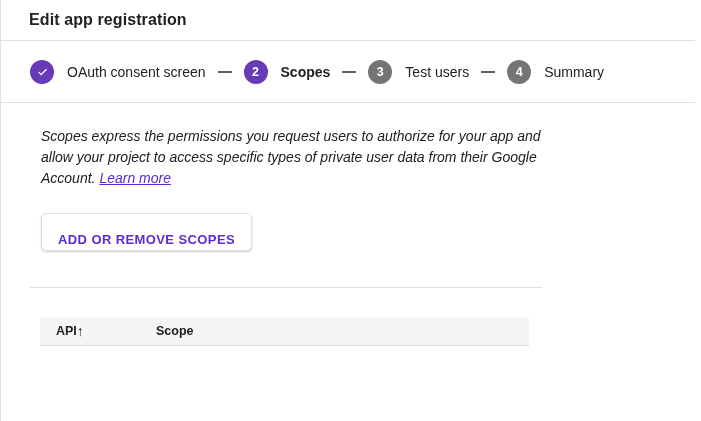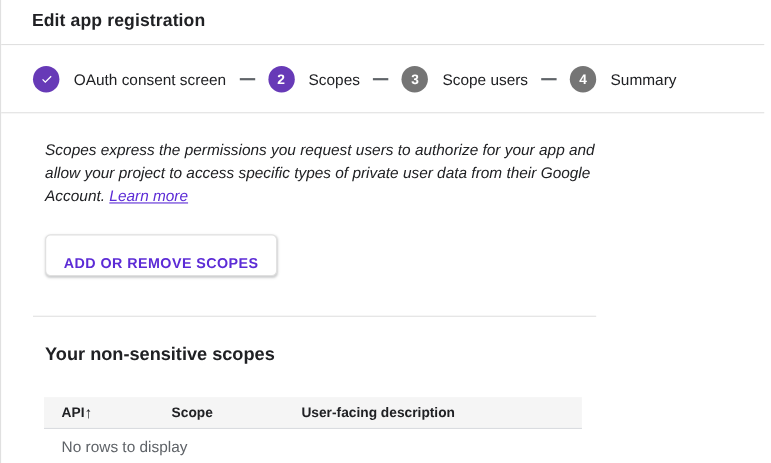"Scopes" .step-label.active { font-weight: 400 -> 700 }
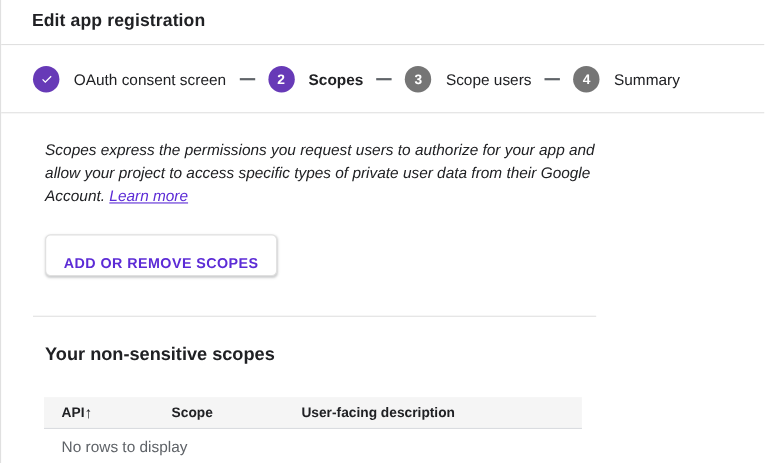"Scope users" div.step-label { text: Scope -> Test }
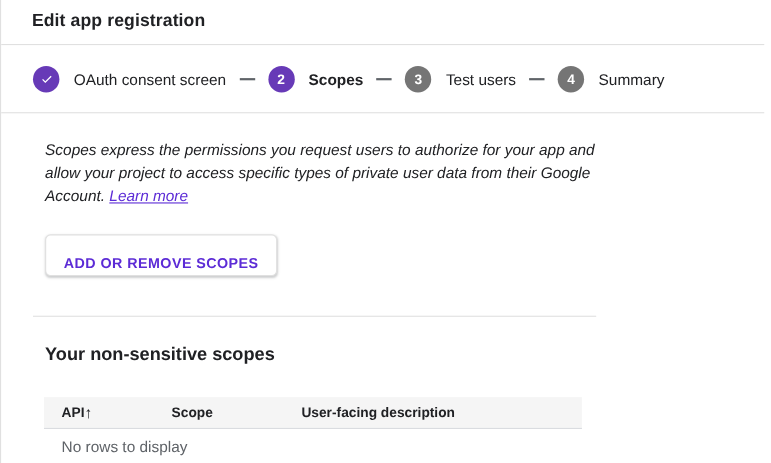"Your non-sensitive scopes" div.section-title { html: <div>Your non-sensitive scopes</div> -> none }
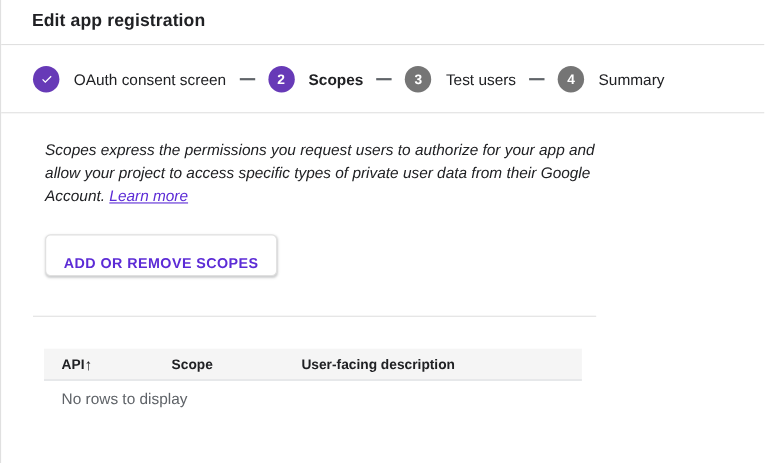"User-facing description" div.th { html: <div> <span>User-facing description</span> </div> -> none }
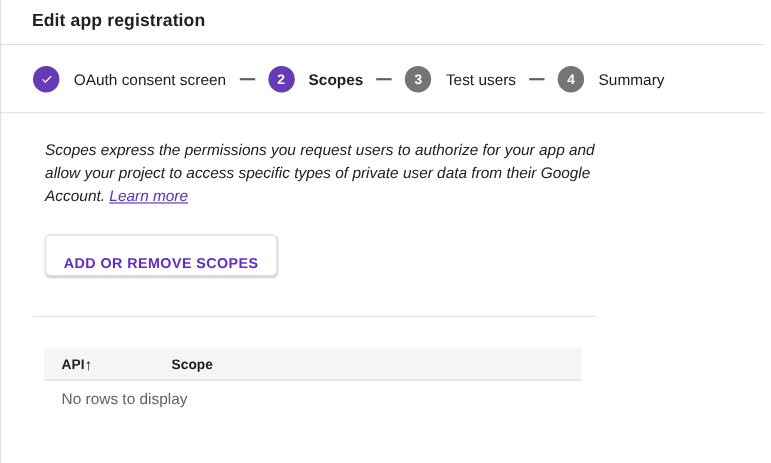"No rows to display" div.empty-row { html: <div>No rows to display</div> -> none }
---
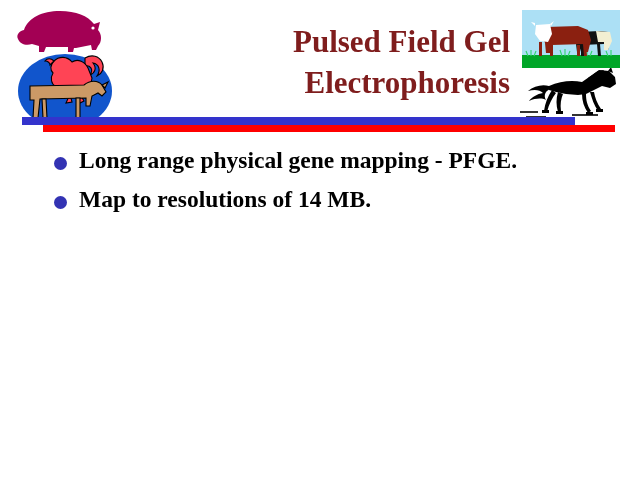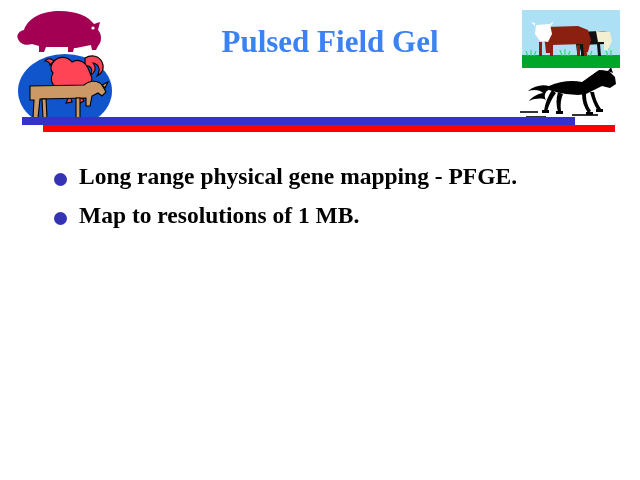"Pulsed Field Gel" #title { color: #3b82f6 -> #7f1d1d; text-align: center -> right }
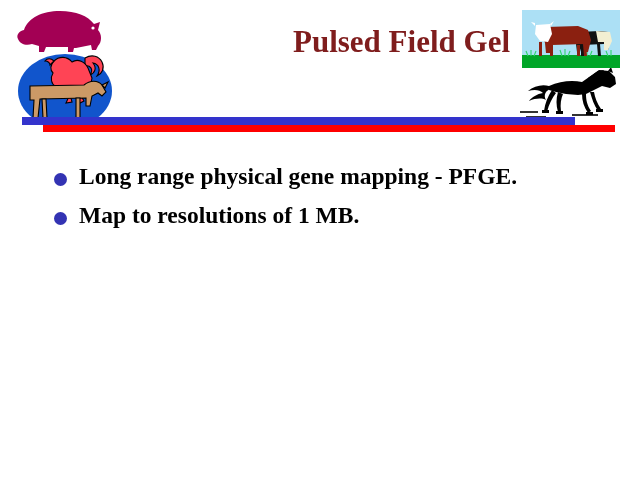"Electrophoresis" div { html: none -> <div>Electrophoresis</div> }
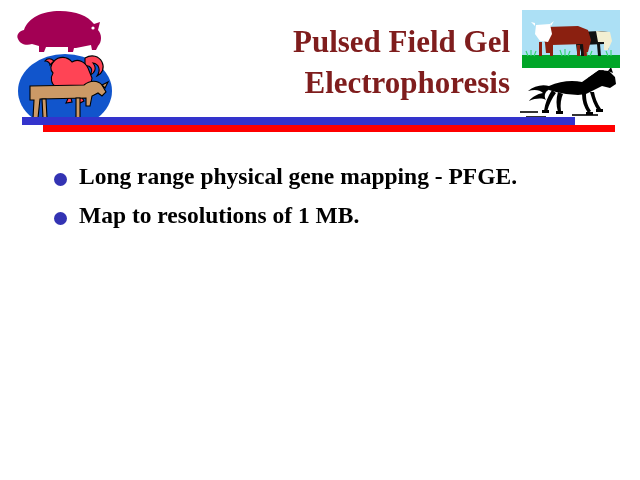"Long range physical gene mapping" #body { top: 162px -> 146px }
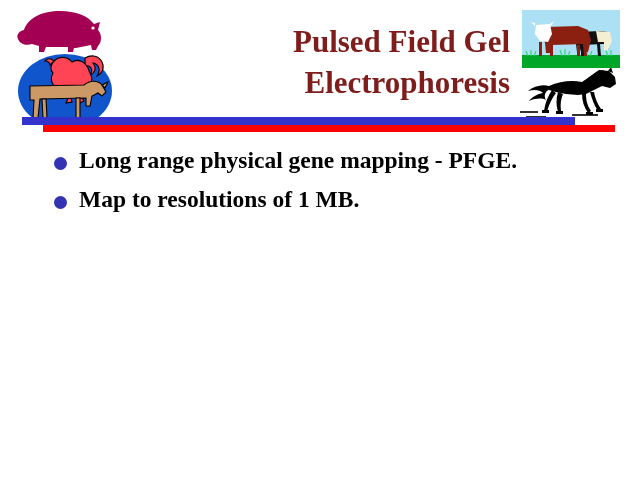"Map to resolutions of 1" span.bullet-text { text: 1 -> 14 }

▶ _Task to complete_
Within the listing above, print exactly the stretch beginning at the line that contains "html: <div>Your non-sensitive" and finishing at the line that contains "html: <div>No rows", ends kept, pictures left out, and nothing more.

▶ _Exercise solution_
"Your non-sensitive scopes" div.section-title { html: <div>Your non-sensitive scopes</div> -> none }
"User-facing description" div.th { html: <div> <span>User-facing description</span> </div> -> none }
"No rows to display" div.empty-row { html: <div>No rows to display</div> -> none }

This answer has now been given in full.